_Task statement:_
Report only how many lines in the listing below contain the string "total".

_Records supplied:_
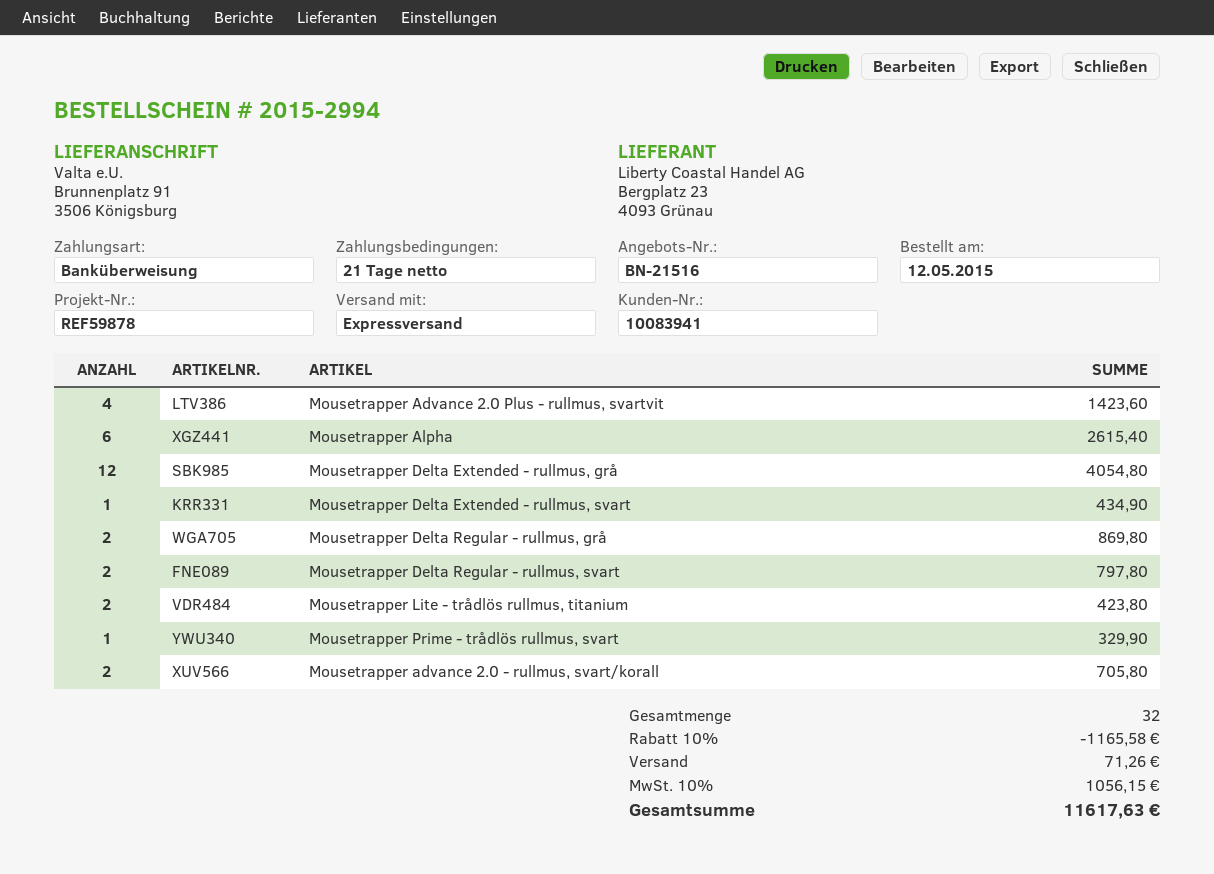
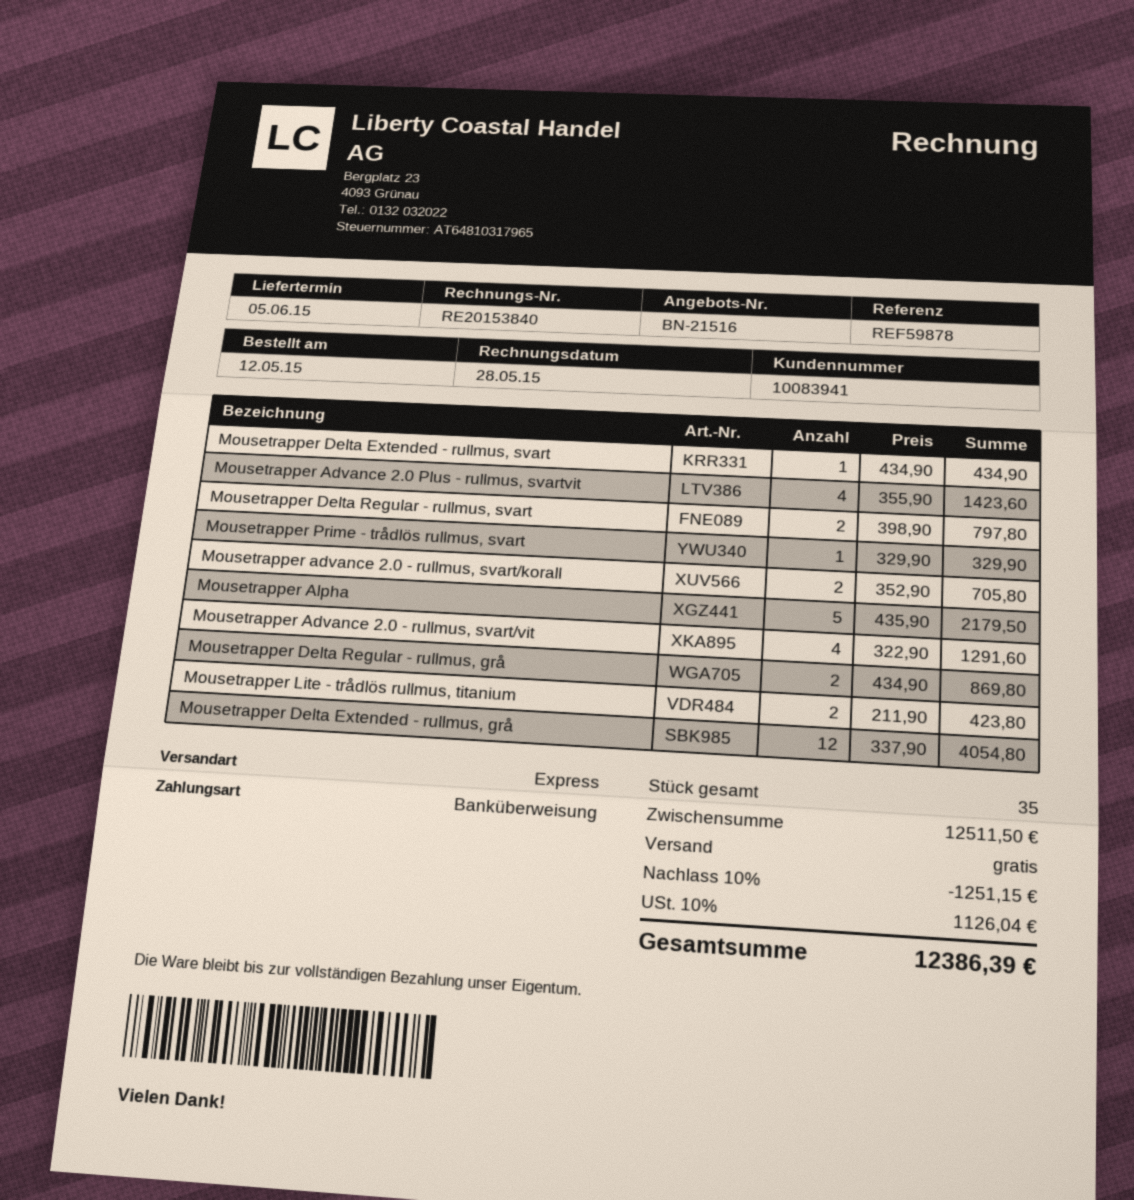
Mousetrapper Alpha: 6 for 2615.40 -> 5 for 2179.50
Mousetrapper Advance 2.0 - rullmus, svart/vit: none -> 4 for 1291.60
total quantity: 32 -> 35
discount: 10% = 1165.58 -> 10% = 1251.15
shipping: 71.26 -> 0.00
tax: 10% = 1056.15 -> 10% = 1126.04
total: 11617.63 -> 12386.39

_Response area:_
2